# Assigned task
In the records below, pick out all lines containing the word "name".

[Stored dataset items]
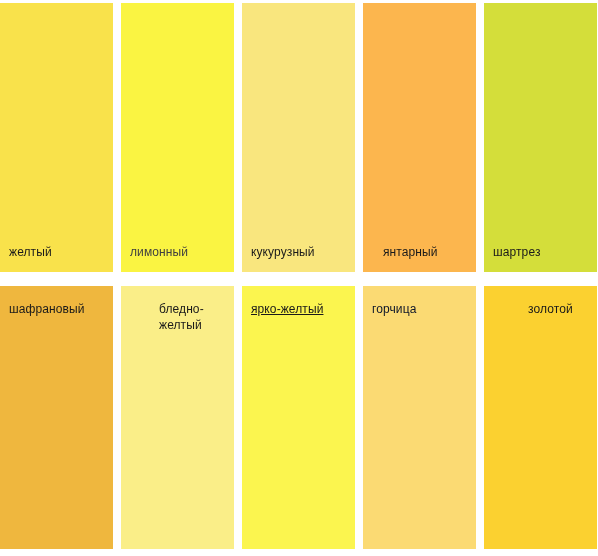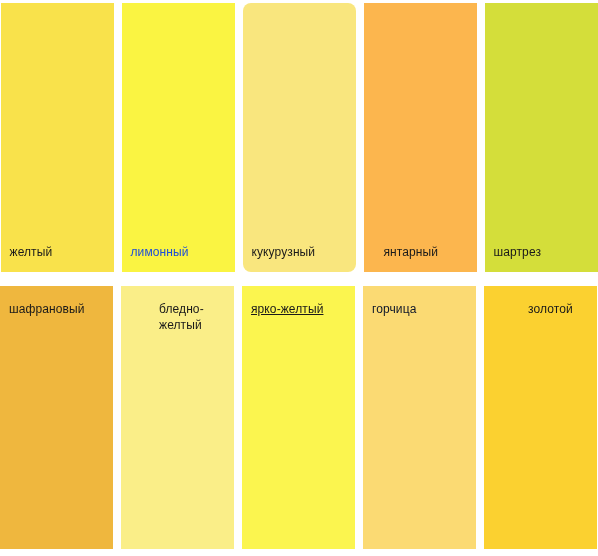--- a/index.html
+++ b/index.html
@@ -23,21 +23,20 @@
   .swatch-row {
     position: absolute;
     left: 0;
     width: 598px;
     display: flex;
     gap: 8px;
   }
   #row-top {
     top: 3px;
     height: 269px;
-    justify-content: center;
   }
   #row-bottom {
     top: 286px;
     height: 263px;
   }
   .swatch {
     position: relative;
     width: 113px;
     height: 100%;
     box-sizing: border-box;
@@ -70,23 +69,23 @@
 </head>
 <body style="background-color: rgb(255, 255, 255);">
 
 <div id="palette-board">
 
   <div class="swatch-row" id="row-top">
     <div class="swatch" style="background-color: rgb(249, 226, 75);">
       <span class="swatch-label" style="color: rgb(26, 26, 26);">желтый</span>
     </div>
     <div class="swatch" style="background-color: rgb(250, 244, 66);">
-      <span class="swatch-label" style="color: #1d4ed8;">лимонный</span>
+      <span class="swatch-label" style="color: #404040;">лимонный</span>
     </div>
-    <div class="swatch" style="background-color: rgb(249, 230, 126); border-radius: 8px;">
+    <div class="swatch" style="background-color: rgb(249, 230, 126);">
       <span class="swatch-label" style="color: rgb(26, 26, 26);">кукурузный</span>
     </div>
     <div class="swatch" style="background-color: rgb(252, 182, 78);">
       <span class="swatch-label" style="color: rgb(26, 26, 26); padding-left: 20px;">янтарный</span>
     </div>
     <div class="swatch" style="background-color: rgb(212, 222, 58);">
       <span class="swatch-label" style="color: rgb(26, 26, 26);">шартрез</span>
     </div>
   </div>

---

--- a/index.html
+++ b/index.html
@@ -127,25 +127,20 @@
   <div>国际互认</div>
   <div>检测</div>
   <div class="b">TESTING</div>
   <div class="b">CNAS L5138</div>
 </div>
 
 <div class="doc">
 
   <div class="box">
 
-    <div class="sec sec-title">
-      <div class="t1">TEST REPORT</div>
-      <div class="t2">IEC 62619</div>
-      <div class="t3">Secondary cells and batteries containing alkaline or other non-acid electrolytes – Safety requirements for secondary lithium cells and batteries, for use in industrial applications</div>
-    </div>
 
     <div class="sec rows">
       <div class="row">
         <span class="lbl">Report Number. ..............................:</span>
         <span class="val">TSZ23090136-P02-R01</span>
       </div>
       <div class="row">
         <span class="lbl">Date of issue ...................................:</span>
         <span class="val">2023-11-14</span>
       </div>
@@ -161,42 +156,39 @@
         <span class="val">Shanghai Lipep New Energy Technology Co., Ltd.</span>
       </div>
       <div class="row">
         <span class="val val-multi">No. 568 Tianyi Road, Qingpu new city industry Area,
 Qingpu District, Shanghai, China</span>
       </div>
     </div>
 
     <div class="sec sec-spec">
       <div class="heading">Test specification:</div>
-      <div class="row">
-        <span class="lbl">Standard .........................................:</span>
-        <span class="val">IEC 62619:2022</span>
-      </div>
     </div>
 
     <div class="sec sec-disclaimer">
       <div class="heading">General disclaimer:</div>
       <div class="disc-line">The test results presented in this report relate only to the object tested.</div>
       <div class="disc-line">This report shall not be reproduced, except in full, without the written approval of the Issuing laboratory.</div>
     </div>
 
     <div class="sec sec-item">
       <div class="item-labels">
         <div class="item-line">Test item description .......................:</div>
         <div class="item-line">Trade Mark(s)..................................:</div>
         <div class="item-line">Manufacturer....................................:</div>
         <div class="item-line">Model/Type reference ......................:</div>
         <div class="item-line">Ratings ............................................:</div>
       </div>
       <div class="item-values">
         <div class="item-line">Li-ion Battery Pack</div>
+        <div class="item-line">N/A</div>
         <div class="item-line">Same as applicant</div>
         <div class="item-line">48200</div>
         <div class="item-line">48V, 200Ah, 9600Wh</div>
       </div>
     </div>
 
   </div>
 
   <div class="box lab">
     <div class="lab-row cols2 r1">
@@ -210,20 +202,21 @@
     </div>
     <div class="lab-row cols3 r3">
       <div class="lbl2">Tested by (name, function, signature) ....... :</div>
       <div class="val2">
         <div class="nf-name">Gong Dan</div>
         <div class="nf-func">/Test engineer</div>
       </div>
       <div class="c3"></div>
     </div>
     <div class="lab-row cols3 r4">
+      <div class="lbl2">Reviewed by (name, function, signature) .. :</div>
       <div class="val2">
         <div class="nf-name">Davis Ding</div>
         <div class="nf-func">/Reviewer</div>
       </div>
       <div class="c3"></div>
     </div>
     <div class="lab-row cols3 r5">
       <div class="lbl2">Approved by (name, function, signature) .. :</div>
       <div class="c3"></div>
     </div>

# Task output
       <div class="lbl2">Tested by (name, function, signature) ....... :</div>
         <div class="nf-name">Gong Dan</div>
+      <div class="lbl2">Reviewed by (name, function, signature) .. :</div>
         <div class="nf-name">Davis Ding</div>
       <div class="lbl2">Approved by (name, function, signature) .. :</div>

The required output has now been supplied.